Birgit Mikus with Gillian Pink

Hacking Voltaire

The Voltaire Foundation’s first ever Hackathon took place on Friday 24th January 2020, as part of a generous John Fell Fund grant. It was held in the suitably historic St Luke’s Chapel in the Radcliffe Observatory Quarter, a now deconsecrated chapel which once formed part of the Radcliffe Infirmary. The event was attended by over twenty students and researchers from a range of disciplines and institutions, including a large contingent of our colleagues from the Sorbonne. We were also joined by a number of specialist advisers, and of course our judges: Nicholas Cronk (Voltaire Foundation), Marian Hobson (Queen Mary), Glenn Roe (Sorbonne), and Kathryn Eccles (OII).

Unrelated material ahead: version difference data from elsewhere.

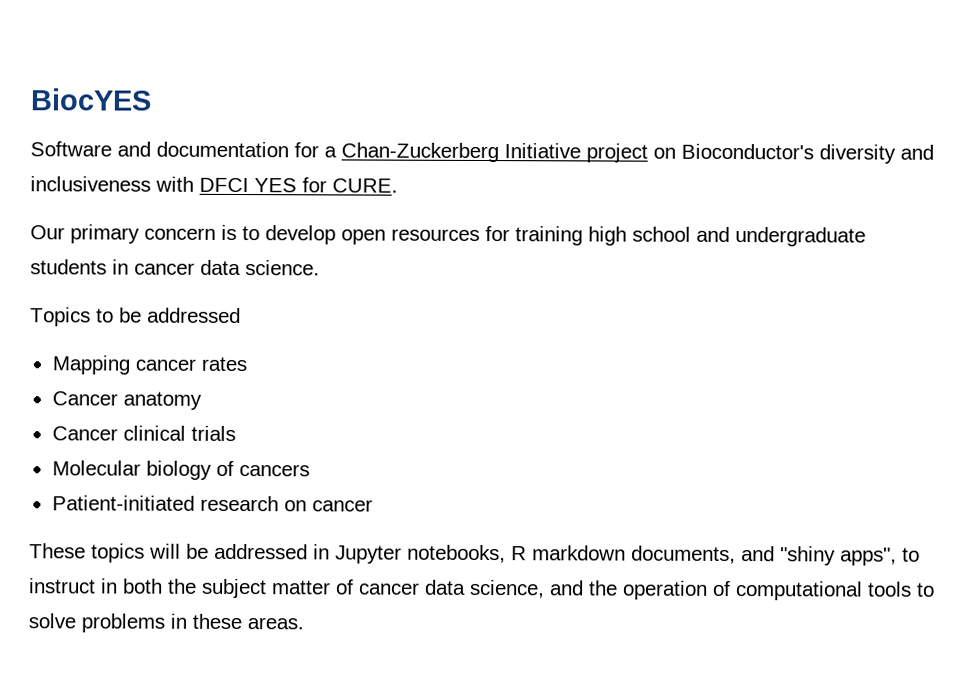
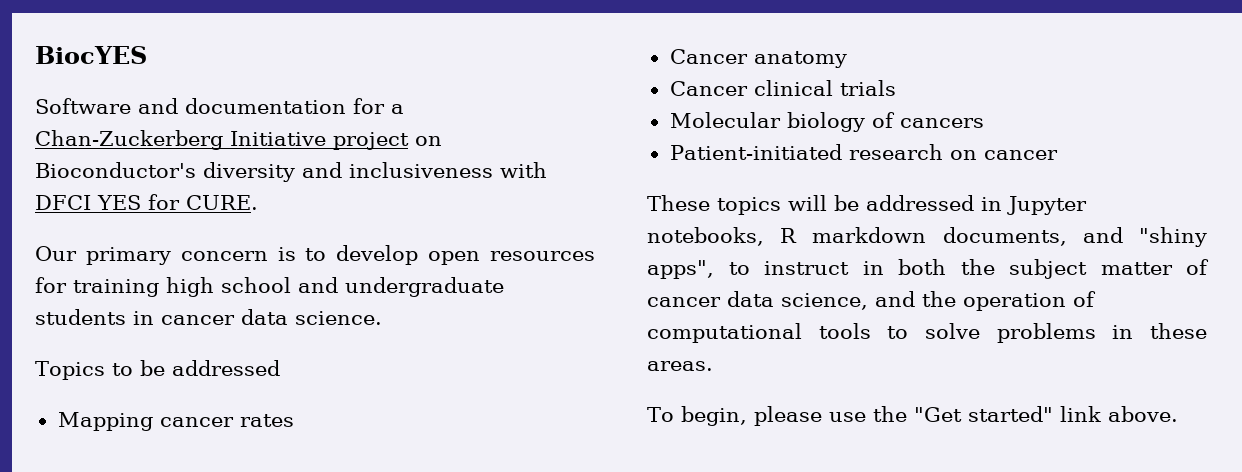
(304, 623) none -> [647,406,1178,426] // To begin, please use the "Get started" link above.

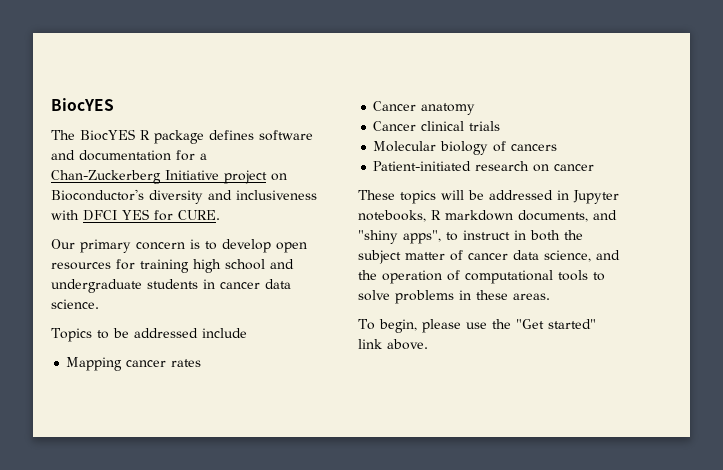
[35,98,131,114] Software -> [51,129,313,144] The BiocYES R package defines software
(280, 368) none -> [201,328,247,338] include

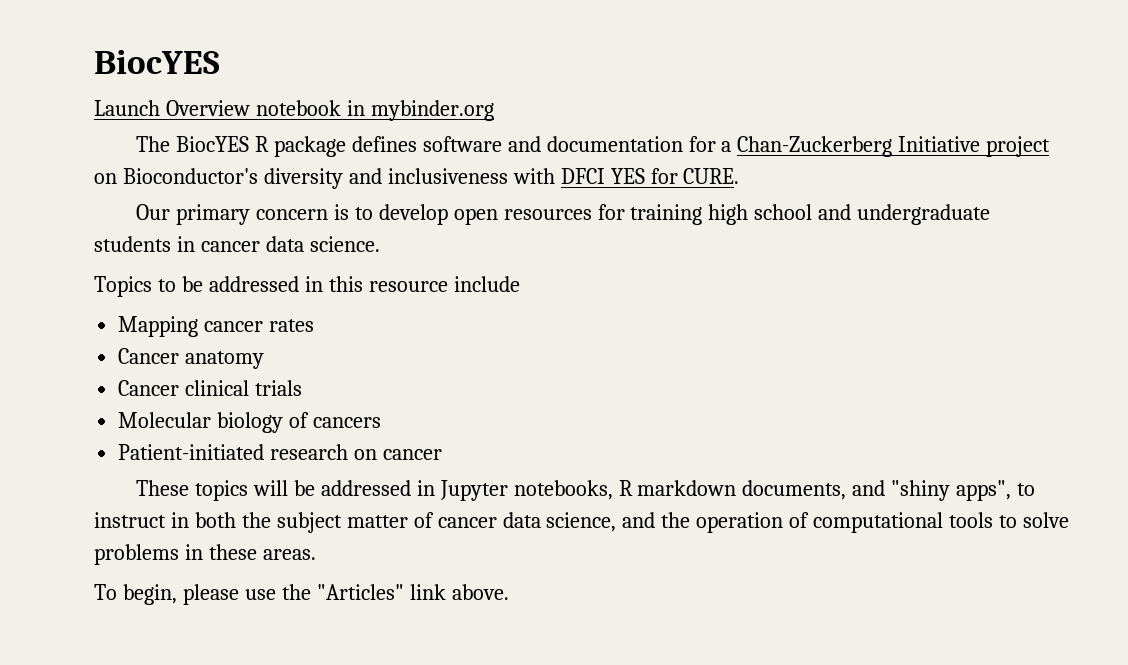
[51,98,114,111] BiocYES -> [94,50,220,74] [94,100,494,121] BiocYES // Launch Overview notebook in mybinder.org
(198, 333) none -> [304,276,448,292] in this resource
[515,319,596,329] "Get started" -> [316,584,404,600] "Articles"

For the uninitiated, a hackathon (or, in French, ‘un hackathon’), is an event which brings together a large group of people to engage in collaborative digital projects. In the case of the Voltaire Hackathon, participants were asked to bring together their expertise and passion for the written word to conceive and realise projects drawn from an almost intimidatingly broad corpus: the collected works and correspondence of Voltaire, as found in TOUT Voltaire and Electronic Enlightenment, which were made available both as plain text and TEI-XML files. Armed with this corpus, participants in teams of three to five would compete for the ultimate prize: a small 3D-printed bust of the man himself.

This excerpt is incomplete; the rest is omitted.